The magazine quoted “authorities close to the Agricultural Bank” as saying the bank had fixed the two prices early Wednesday, while other reports said it would officially announce the prices late Wednesday or early Thursday.

The reported prices would net the bank a total of $19.2 billion. A “Greenshoe” option to issue up to 15 percent additional shares to underwriters would raise an additional $2.9 billion, taking the offering past the world-record $21.9 billion raised by the Industrial and Commercial Bank of China in October 2006.

The Agricultural Bank of China, the third-largest lender of China’s “big four” banks, plans to start trading its new shares on July 15 in Shanghai and July 16 in Hong Kong.

Analysts said plans for the bank’s listing in Shanghai were one of the factors behind a recent slump in Chinese stock markets as investors feared the new shares would draw investors away from other stocks.

In an earlier report, Caixin said bank officials had visited large institutional investors in China last month to solicit support for the IPO.

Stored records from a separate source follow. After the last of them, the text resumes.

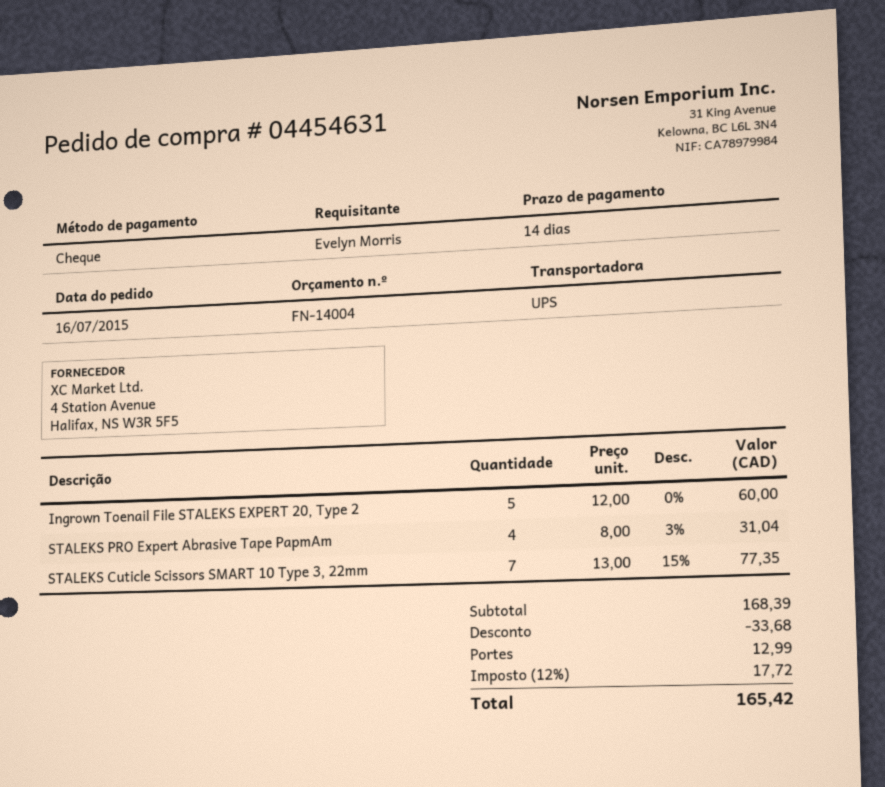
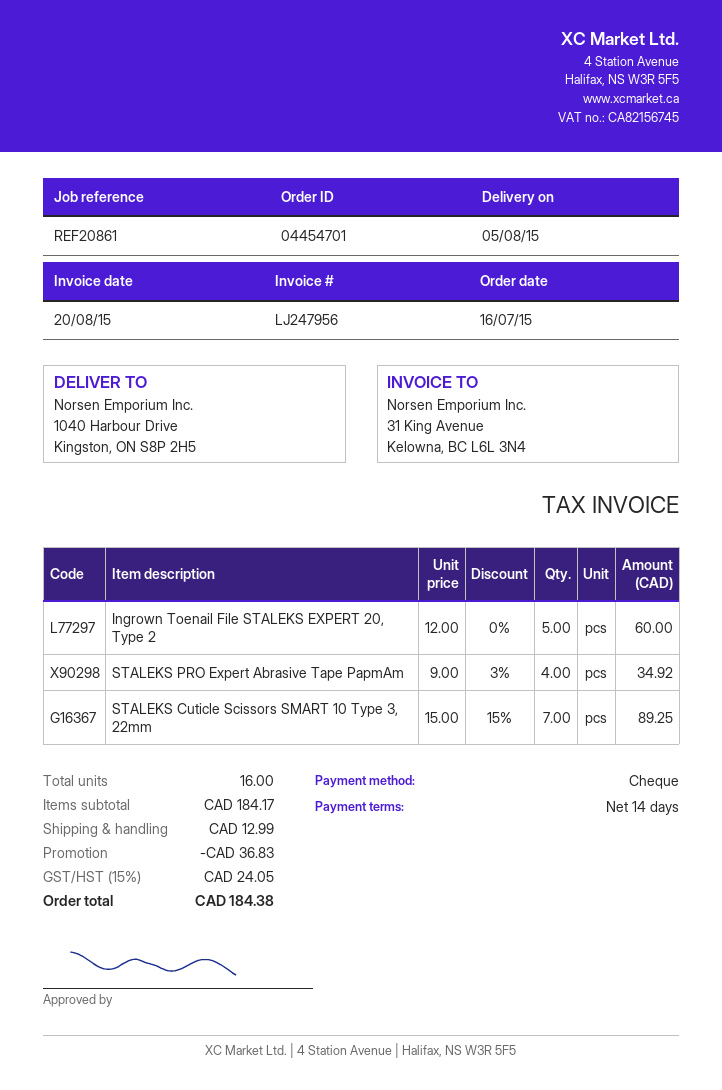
order number: 04454631 -> 04454701
STALEKS PRO Expert Abrasive Tape PapmAm: 4 x 8.00 - 3% = 31.04 -> 4 x 9.00 - 3% = 34.92
STALEKS Cuticle Scissors SMART 10 Type 3, 22mm: 7 x 13.00 - 15% = 77.35 -> 7 x 15.00 - 15% = 89.25
subtotal: 168.39 -> 184.17
discount: 33.68 -> 36.83
tax: 12% = 17.72 -> 15% = 24.05
total: 165.42 -> 184.38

It quoted one institutional investor as saying he was given the impression that supporting the IPO had been “framed as a sort of national duty”.

The bank’s vice president, Pan Gongsheng, said in mid-June that strategic investors had already committed to buying about 40 percent of the Shanghai-listed shares.

The magazine said it has seen a bank document listing 11 key investments in the Hong Kong-listed shares, including a commitment to buy shares valued at $2.8 billion by the Qatar Investment Authority and $800 million by the Kuwait Investment Authority.

Two of China’s other main commercial banks are also seeking funds through rights issues.

On Tuesday, Hong Kong’s Ming Pao newspaper said the Industrial and Commercial Bank of China, the world’s biggest lender by market value, also planned to raise up to $6.6 dollars through a rights offer to existing shareholders.

On Friday, the Bank of China said it plans to raise up to $8.8 billion through a rights issue.